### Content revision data
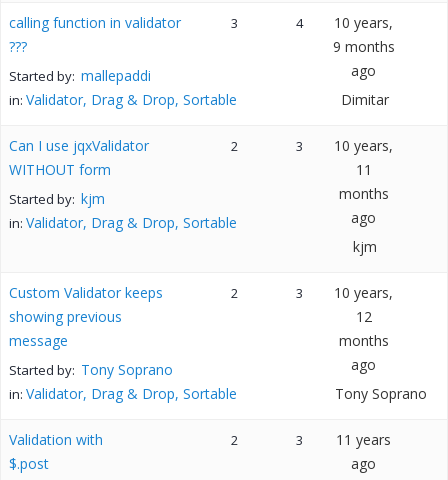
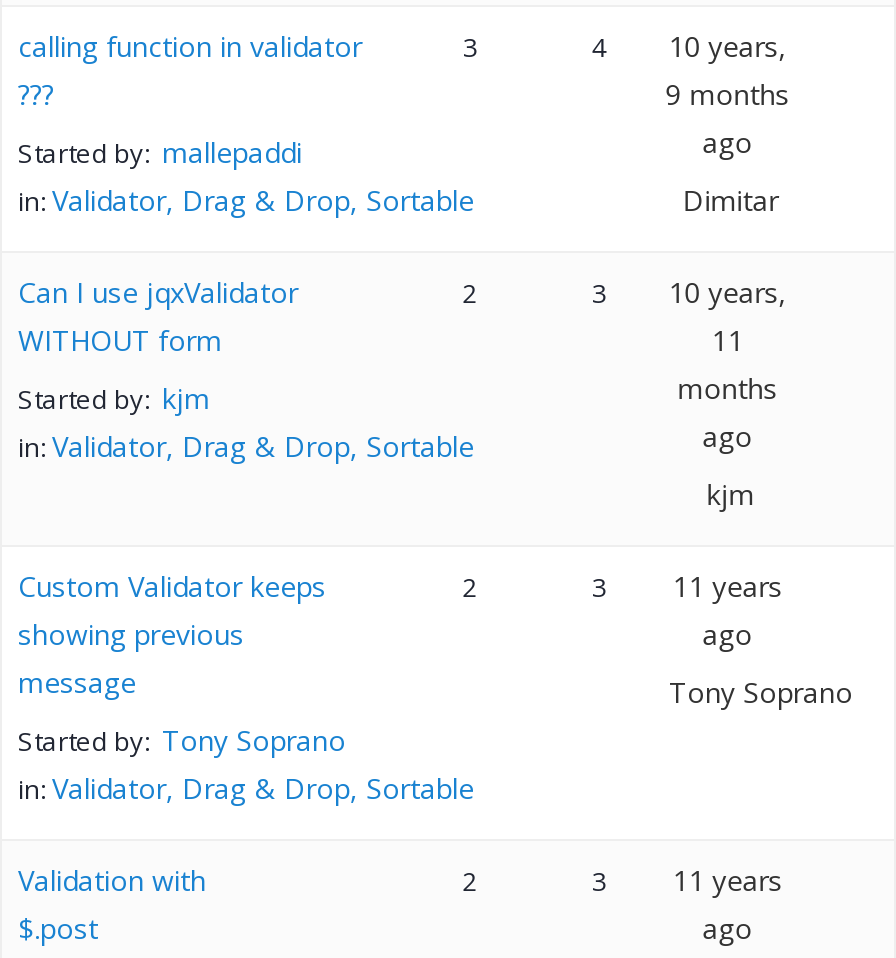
- 10 years,
- 12
- months
+ 11 years

moved up: ago | Tony Soprano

### What the task asks
Write out again every line above exactly as given; the pictures do not belong in the copy.

### The answer
- 10 years,
- 12
- months
+ 11 years

moved up: ago | Tony Soprano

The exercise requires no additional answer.